Compassion for the Hurt of Heart


Fighting us may be how the hurt operate,
There’s a reason within them that makes them berate,
If we can bear in mind the cause of their attack,
We can find a response to deal with our lack.
***
Sometimes people have been so hurt they are, temporarily at least, unreachable from within themselves. Their hurt propagates into hurting others, especially perhaps us; those who may genuinely attempt to help.
Still, it’s hard to have compassion on someone who virulently attacks us. This is why we must bear in mind the cause of their attack. It’s not about us at all.
What Is Personal Is Never Personal
Here is a golden paradox to enrol ourselves upon. When we’re attacked it feels personal, but so rarely is it ever really personal. The instant we take their frame of reference, slipping inside their skin, feeling with their heart and thinking with their mind, with all they have dealt with, because we know what we’ve dealt with, we begin to understand. Yet, we’ll never completely understand.
Such a paradox is an enigma. We’re easily fooled into defence via counter-attack.
The best counter-attack, however, is meeting the hurt person in compassion, no matter what. In this way, love never fails (1 Corinthians 13:8). If we can be beyond hurt, reminding ourselves that their attack is not personal, no matter how personal it feels, we’re able to think as Jesus would.

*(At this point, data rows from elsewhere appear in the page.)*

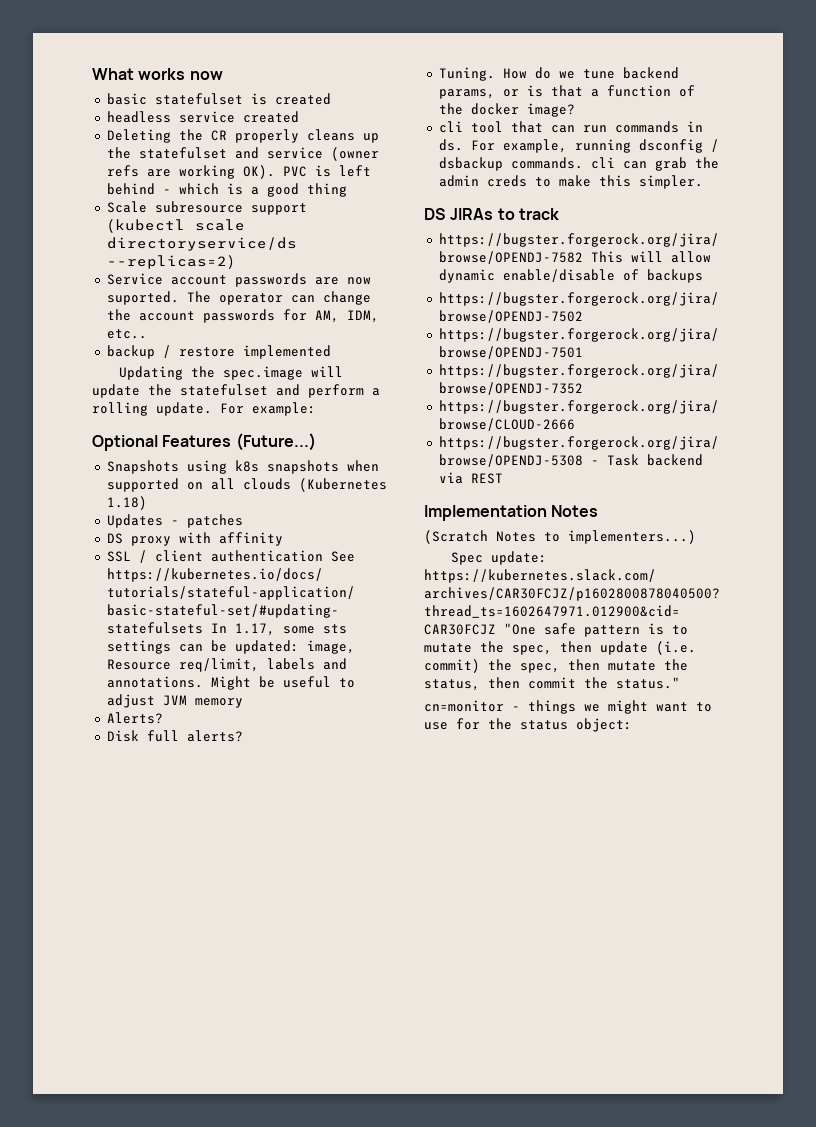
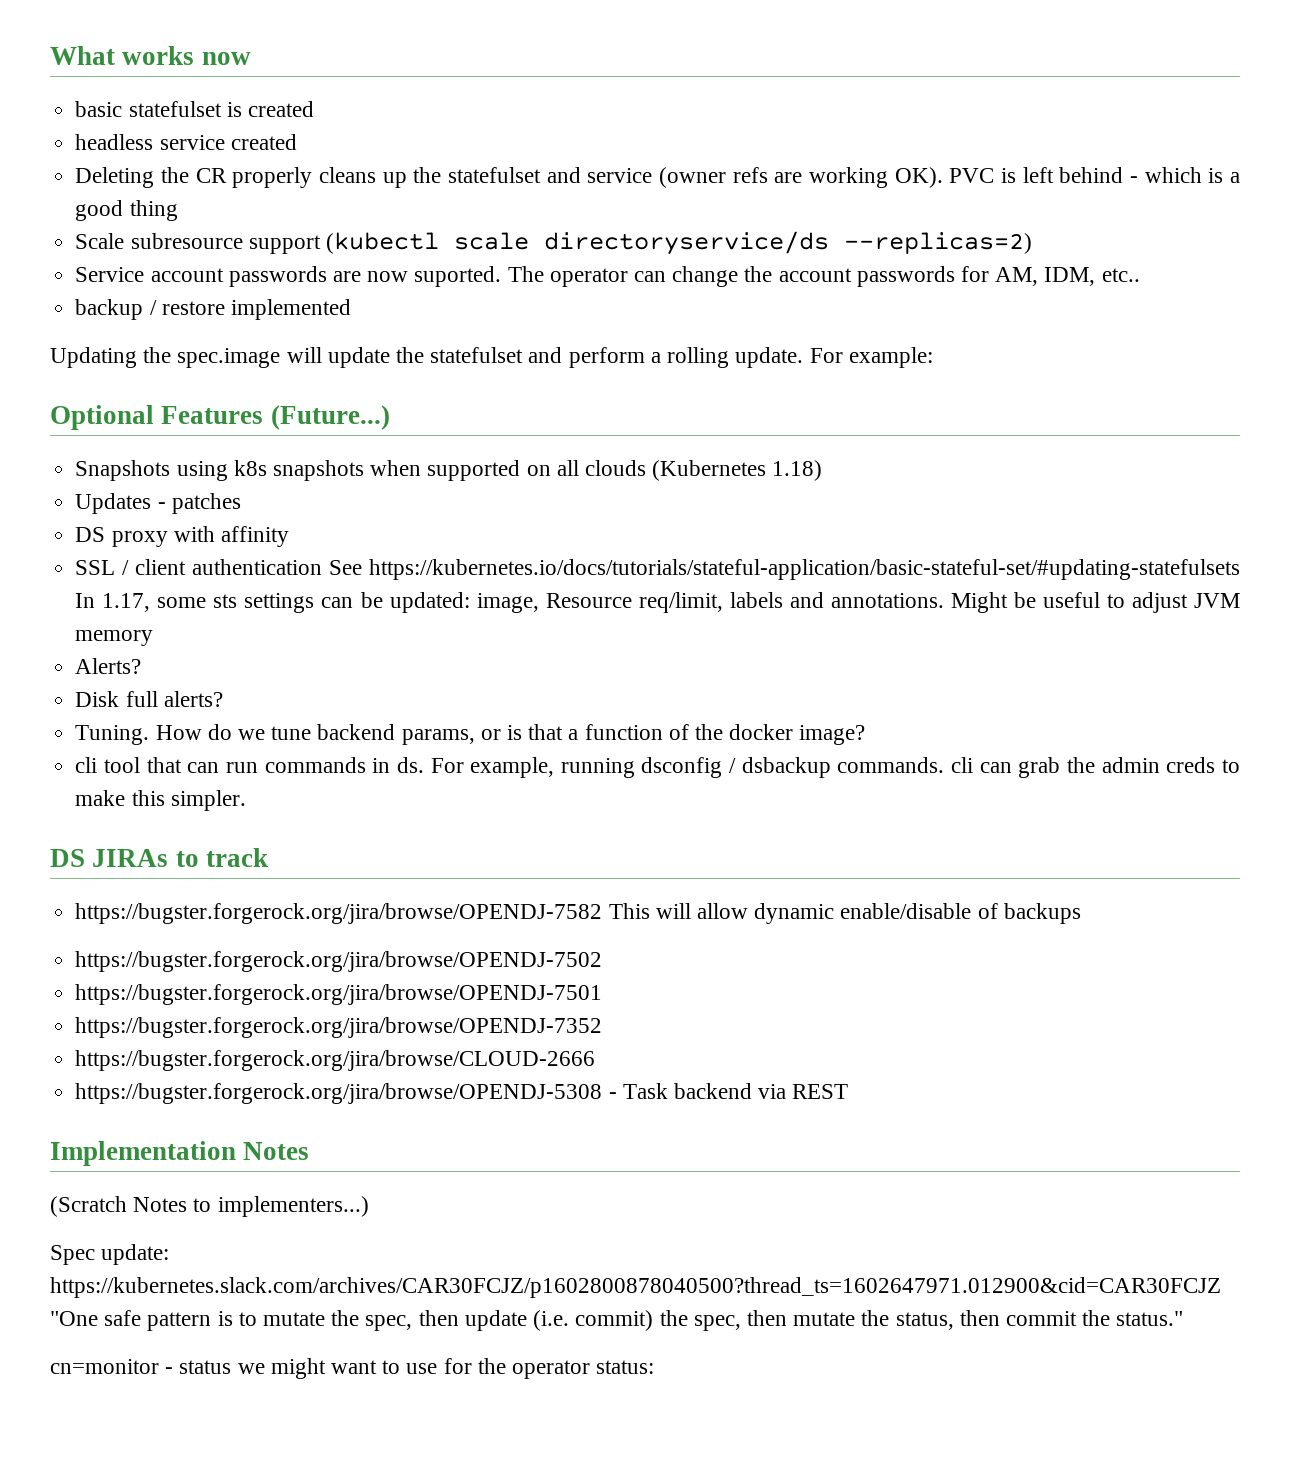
- cn=monitor - things we might want to use for the status object:
+ cn=monitor - status we might want to use for the operator status:

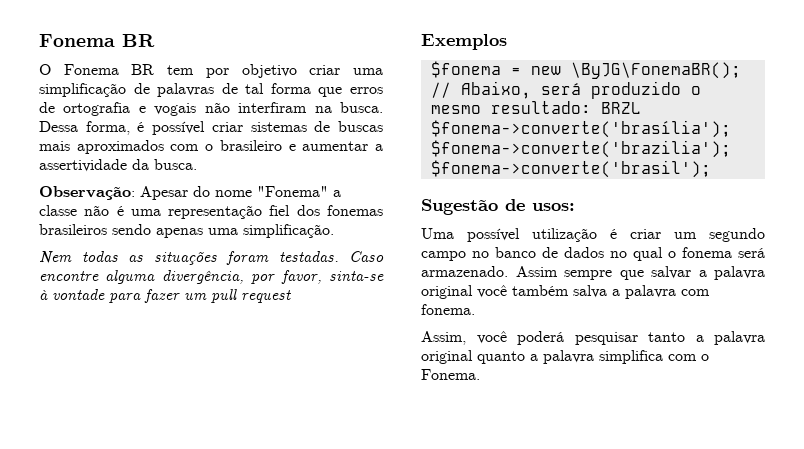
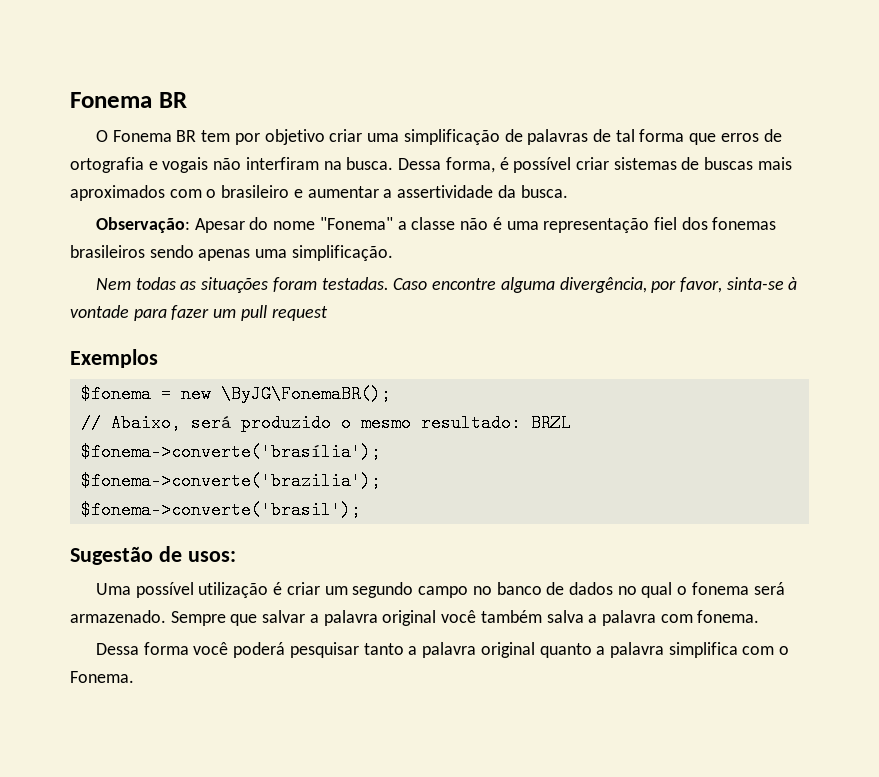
- Assim sempre que salvar a palavra original você também salva a palavra com fonema.
+ Sempre que salvar a palavra original você também salva a palavra com fonema.
- Assim, você poderá pesquisar tanto a palavra original quanto a palavra simplifica com o Fonema.
+ Dessa forma você poderá pesquisar tanto a palavra original quanto a palavra simplifica com o Fonema.

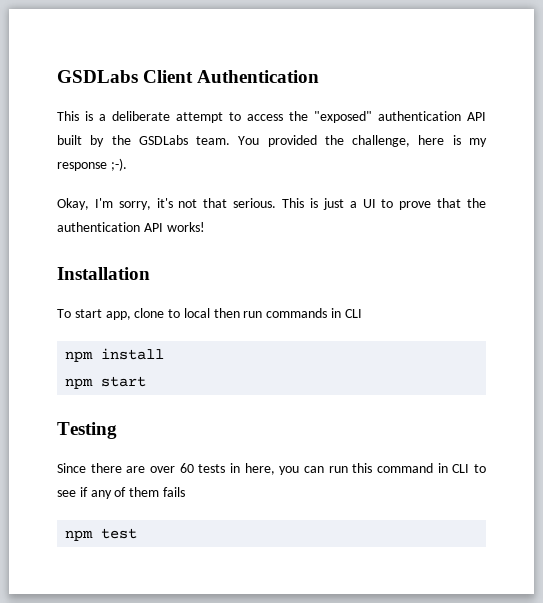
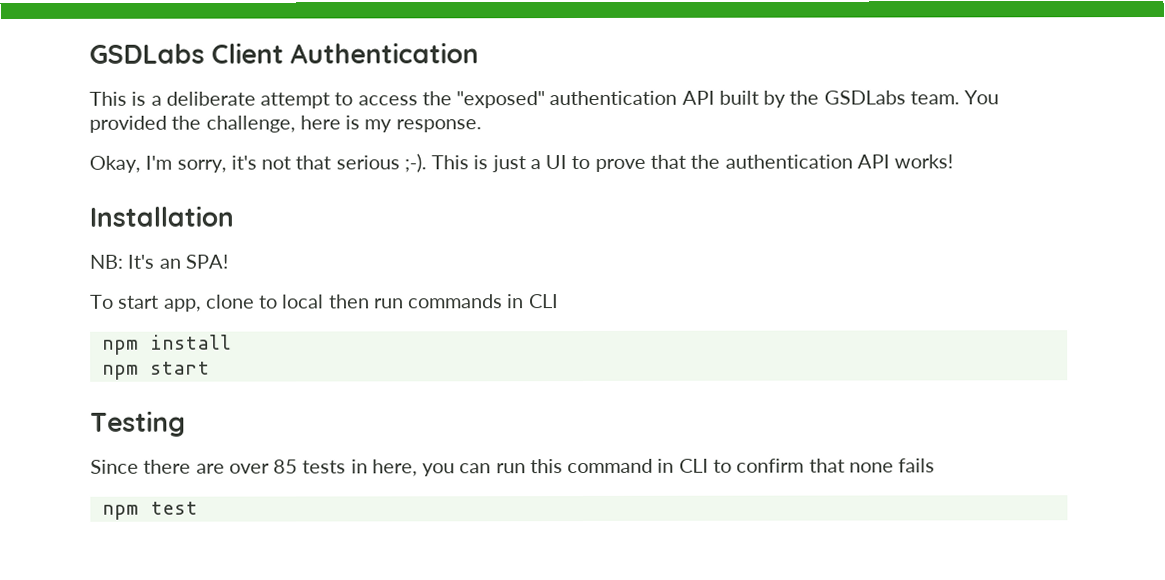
- You provided the challenge, here is my response ;-).
+ You provided the challenge, here is my response.
- Okay, I'm sorry, it's not that serious.
+ Okay, I'm sorry, it's not that serious ;-).
+ NB: It's an SPA!
- Since there are over 60 tests in here, you can run this command in CLI to see if any of them fails
+ Since there are over 85 tests in here, you can run this command in CLI to confirm that none fails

With an acute mindset of how it might feel to be them, in that moment, the compassion-of-empathy becomes our instinctual response.
When we’re consistently able to love the person back with our compassion it gradually dissolves their bristling insurgence of hurt. Defences drop. Trust is gradually engendered. It was all because we took the time, patiently, to demonstrate our unparalleled respect.
When Empathy Is Easy
There is a great deal of suffering in our world; much visible suffering, but also much existential suffering. People suffer just in the living of life. As we begin to dwell on the effort and difficulty and challenge of life, being honest about our own struggles, we can see others’ struggles in a new light.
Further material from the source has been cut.